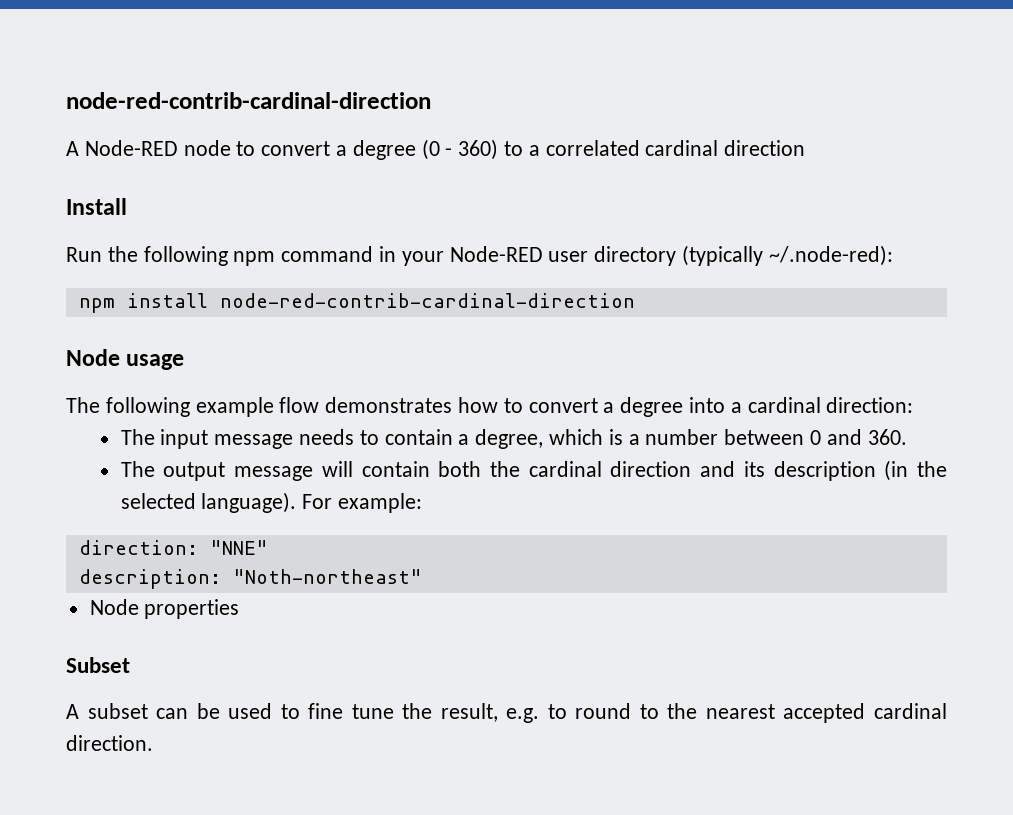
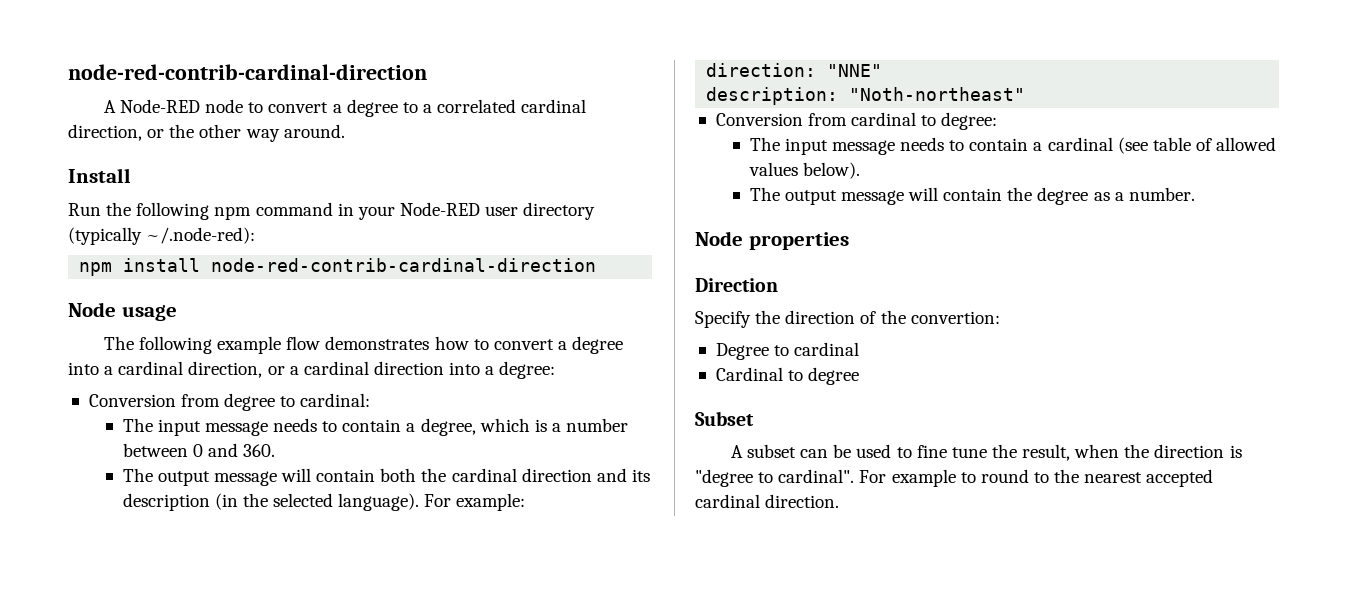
- A Node-RED node to convert a degree (0 - 360) to a correlated cardinal direction
+ A Node-RED node to convert a degree to a correlated cardinal direction, or the other way around.
- The following example flow demonstrates how to convert a degree into a cardinal direction:
+ The following example flow demonstrates how to convert a degree into a cardinal direction, or a cardinal direction into a degree:
+ Conversion from degree to cardinal:
+ Conversion from cardinal to degree:
+ The input message needs to contain a cardinal (see table of allowed values below).
+ The output message will contain the degree as a number.
  Node properties
+ Direction
+ Specify the direction of the convertion:
+ Degree to cardinal
+ Cardinal to degree
- A subset can be used to fine tune the result, e.g. to round to the nearest accepted cardinal direction.
+ A subset can be used to fine tune the result, when the direction is "degree to cardinal". For example to round to the nearest accepted cardinal direction.

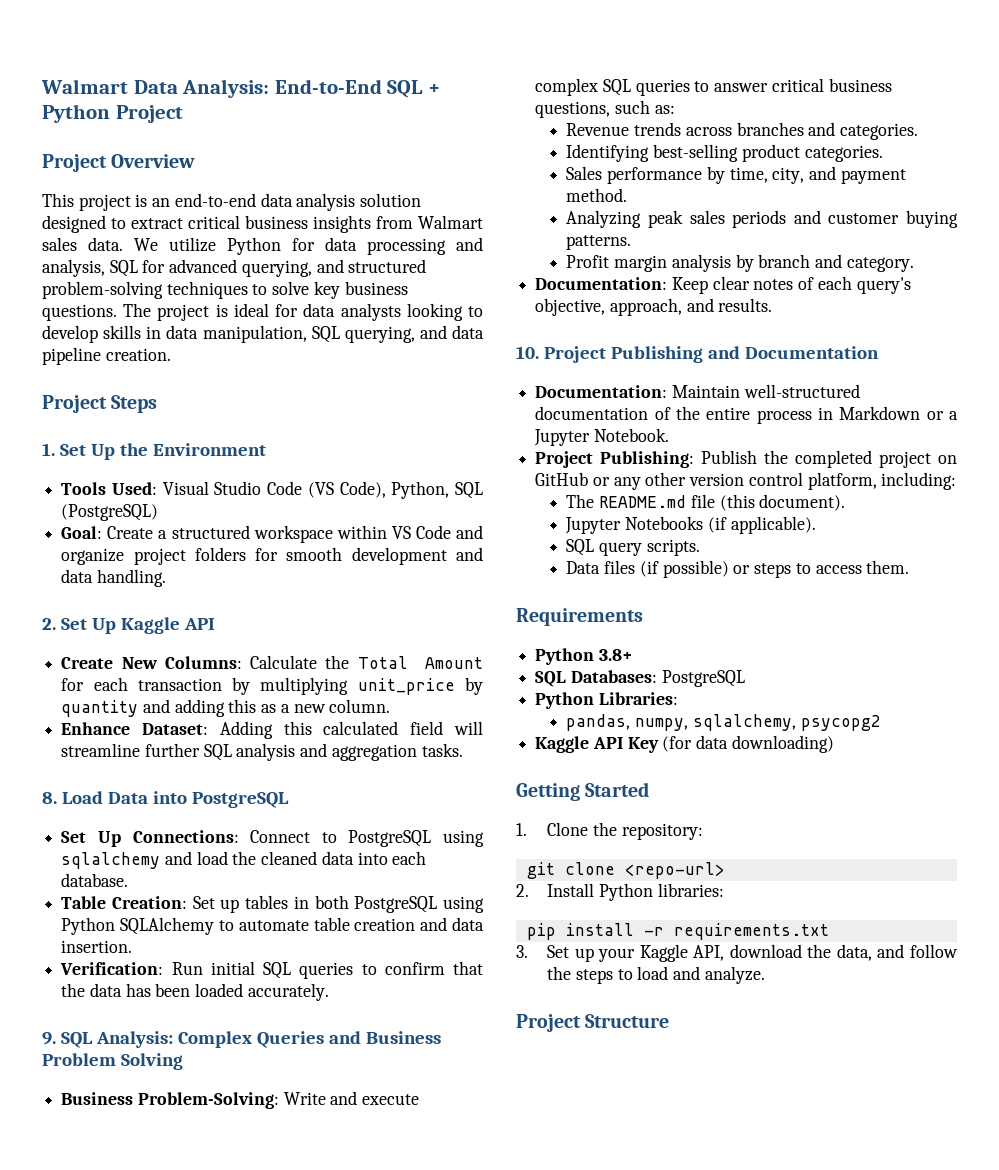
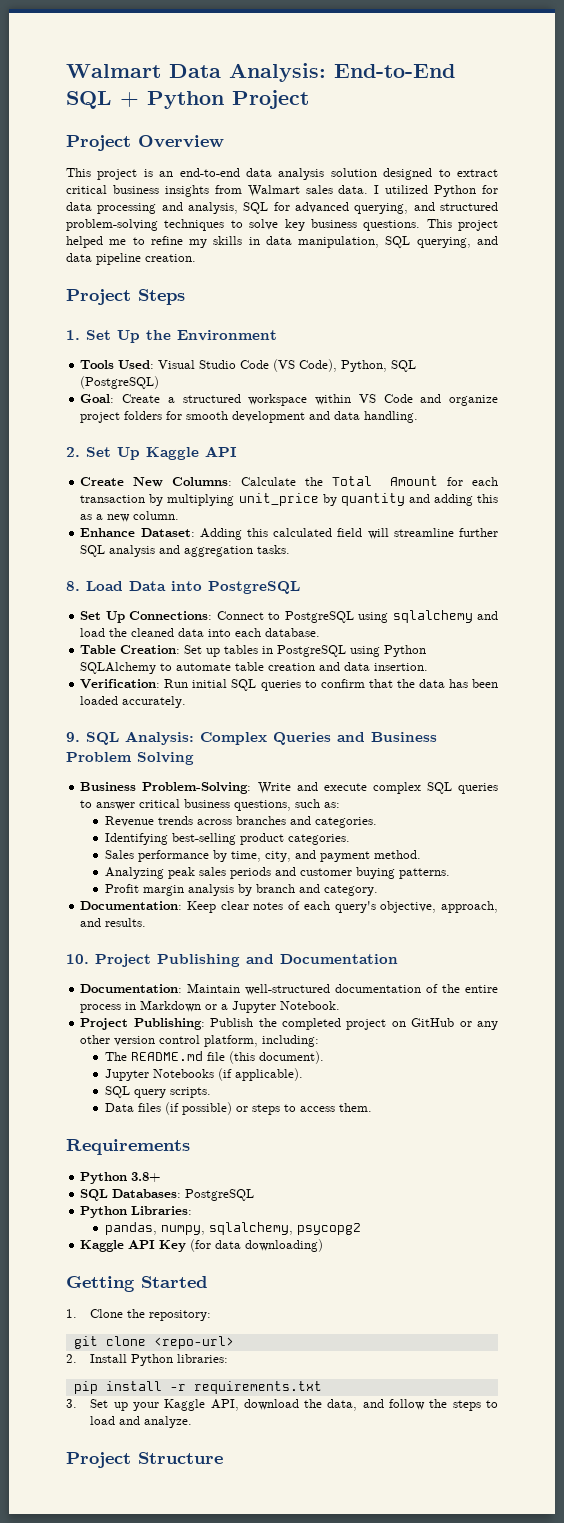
- We utilize Python for data processing and analysis, SQL for advanced querying, and structured problem-solving techniques to solve key business questions.
+ I utilized Python for data processing and analysis, SQL for advanced querying, and structured problem-solving techniques to solve key business questions.
- The project is ideal for data analysts looking to develop skills in data manipulation, SQL querying, and data pipeline creation.
+ This project helped me to refine my skills in data manipulation, SQL querying, and data pipeline creation.
- Table Creation: Set up tables in both PostgreSQL using Python SQLAlchemy to automate table creation and data insertion.
+ Table Creation: Set up tables in PostgreSQL using Python SQLAlchemy to automate table creation and data insertion.

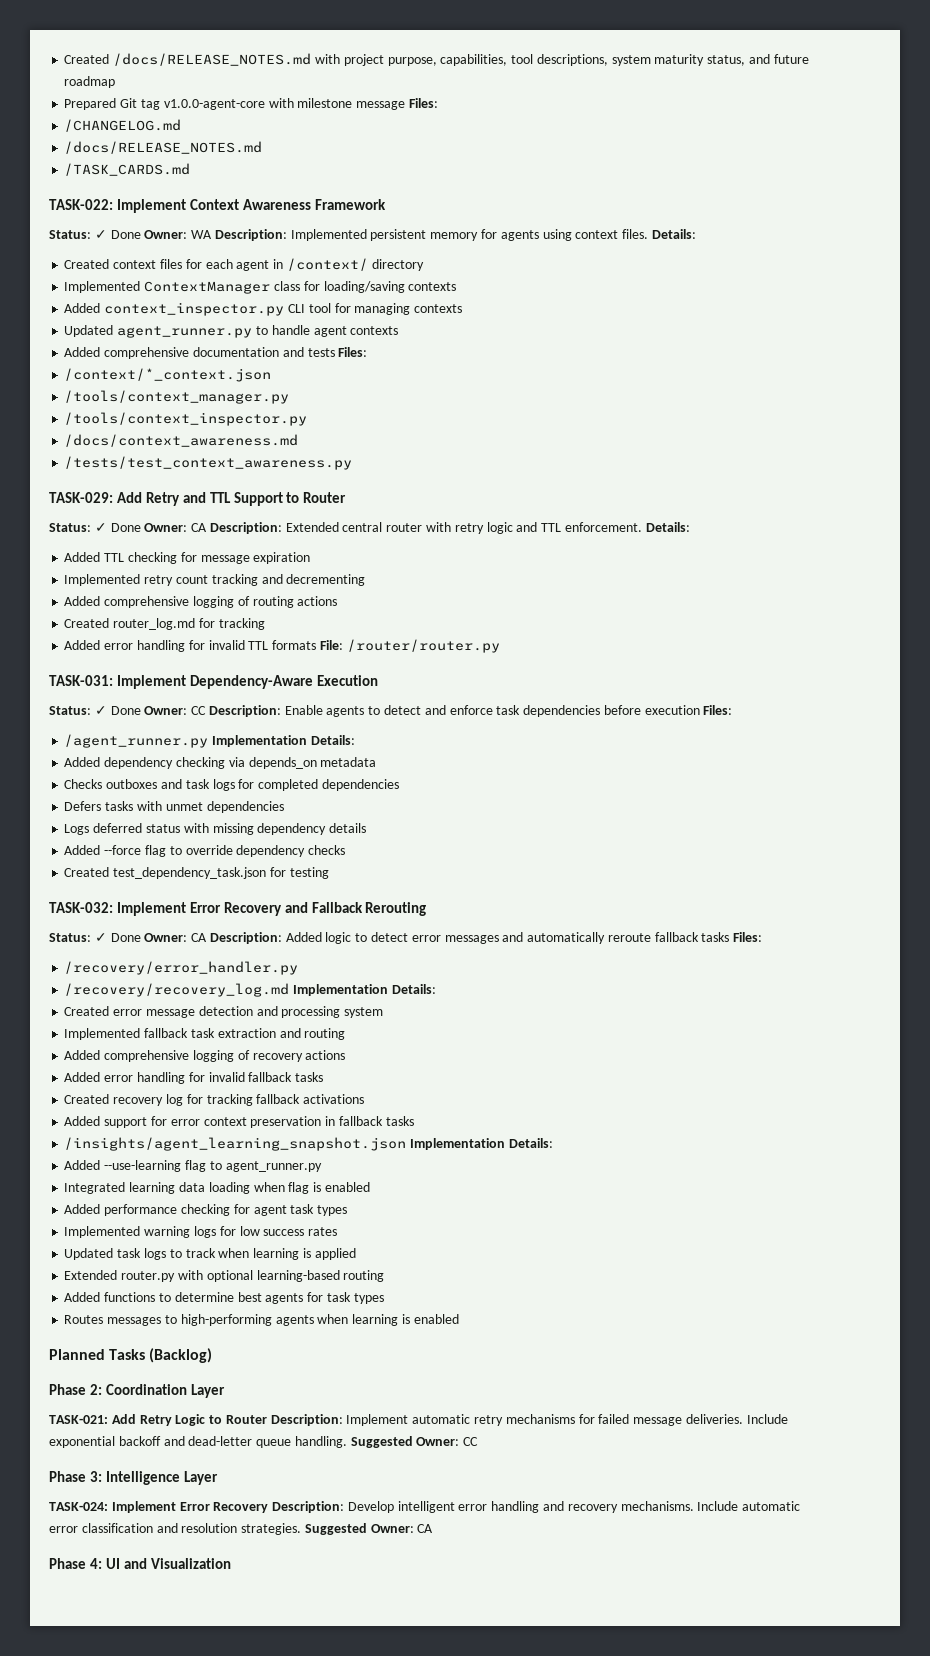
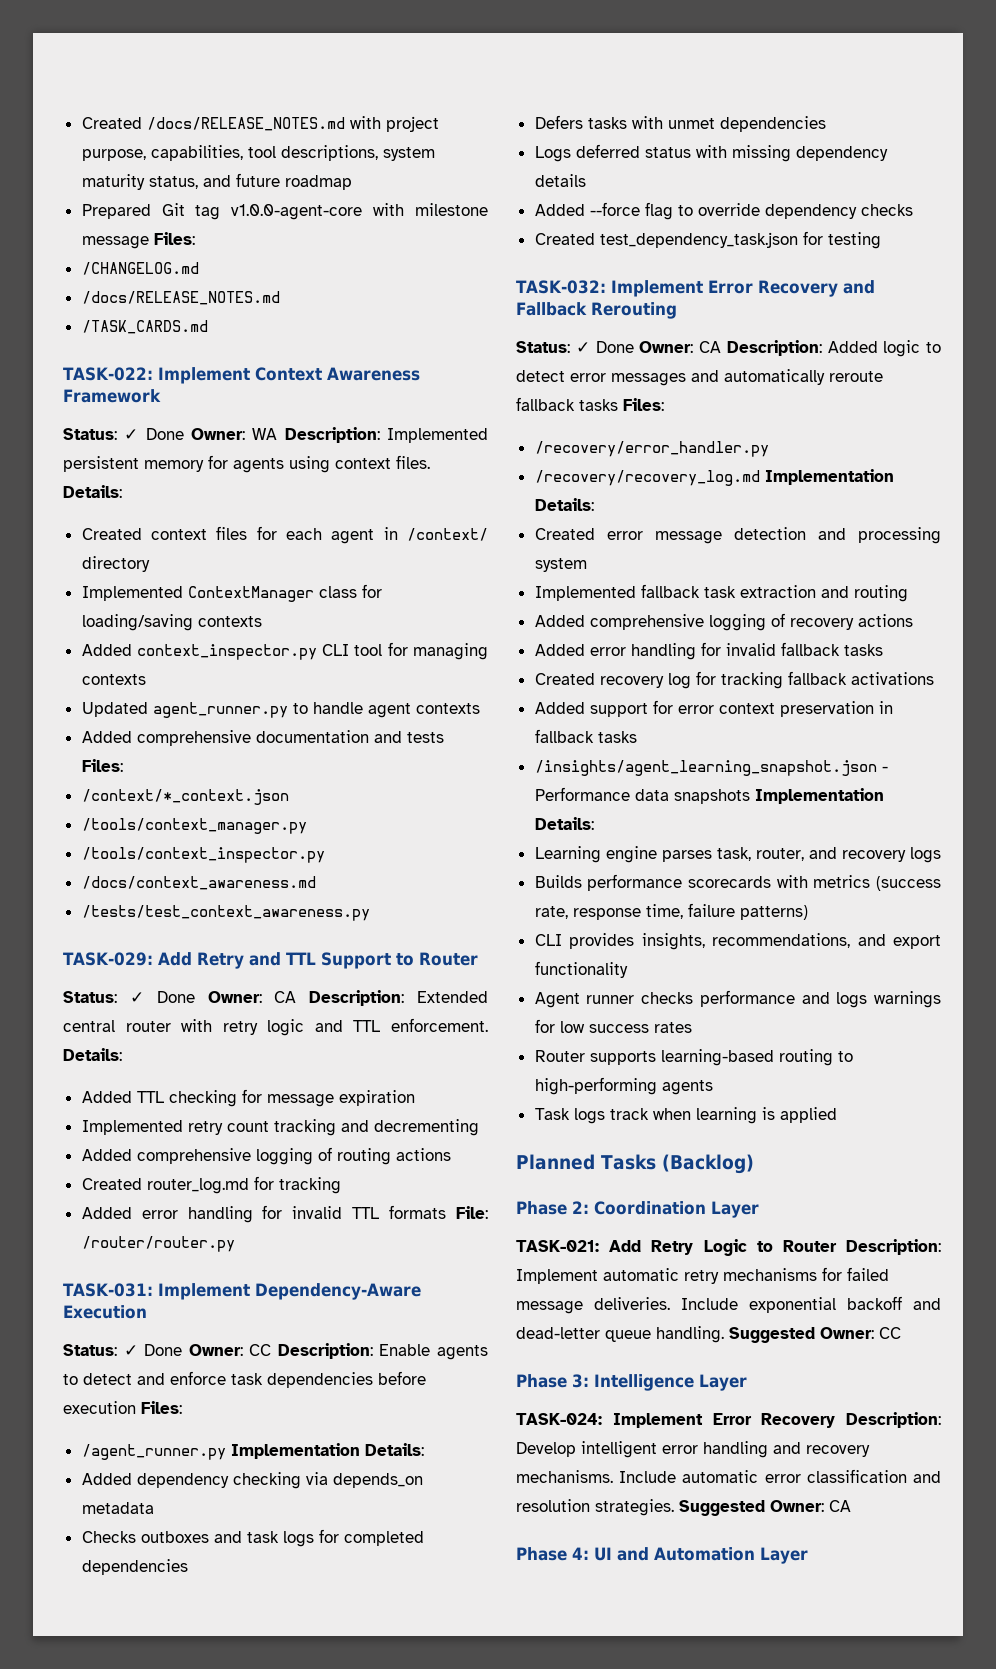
- /insights/agent_learning_snapshot.json Implementation Details:
- Added --use-learning flag to agent_runner.py
- Integrated learning data loading when flag is enabled
- Added performance checking for agent task types
- Implemented warning logs for low success rates
- Updated task logs to track when learning is applied
+ /insights/agent_learning_snapshot.json - Performance data snapshots Implementation Details:
+ Learning engine parses task, router, and recovery logs
+ Builds performance scorecards with metrics (success rate, response time, failure patterns)
+ CLI provides insights, recommendations, and export functionality
+ Agent runner checks performance and logs warnings for low success rates
+ Router supports learning-based routing to high-performing agents
+ Task logs track when learning is applied
- Extended router.py with optional learning-based routing
- Added functions to determine best agents for task types
- Routes messages to high-performing agents when learning is enabled
- Phase 4: UI and Visualization
+ Phase 4: UI and Automation Layer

···

### Requirement:
Every line from the one with "- Table Creation: Set" through the end of the records above belongs in the answer, copied exactly; no picture does.

### Output for this task:
- Table Creation: Set up tables in both PostgreSQL using Python SQLAlchemy to automate table creation and data insertion.
+ Table Creation: Set up tables in PostgreSQL using Python SQLAlchemy to automate table creation and data insertion.

- /insights/agent_learning_snapshot.json Implementation Details:
- Added --use-learning flag to agent_runner.py
- Integrated learning data loading when flag is enabled
- Added performance checking for agent task types
- Implemented warning logs for low success rates
- Updated task logs to track when learning is applied
+ /insights/agent_learning_snapshot.json - Performance data snapshots Implementation Details:
+ Learning engine parses task, router, and recovery logs
+ Builds performance scorecards with metrics (success rate, response time, failure patterns)
+ CLI provides insights, recommendations, and export functionality
+ Agent runner checks performance and logs warnings for low success rates
+ Router supports learning-based routing to high-performing agents
+ Task logs track when learning is applied
- Extended router.py with optional learning-based routing
- Added functions to determine best agents for task types
- Routes messages to high-performing agents when learning is enabled
- Phase 4: UI and Visualization
+ Phase 4: UI and Automation Layer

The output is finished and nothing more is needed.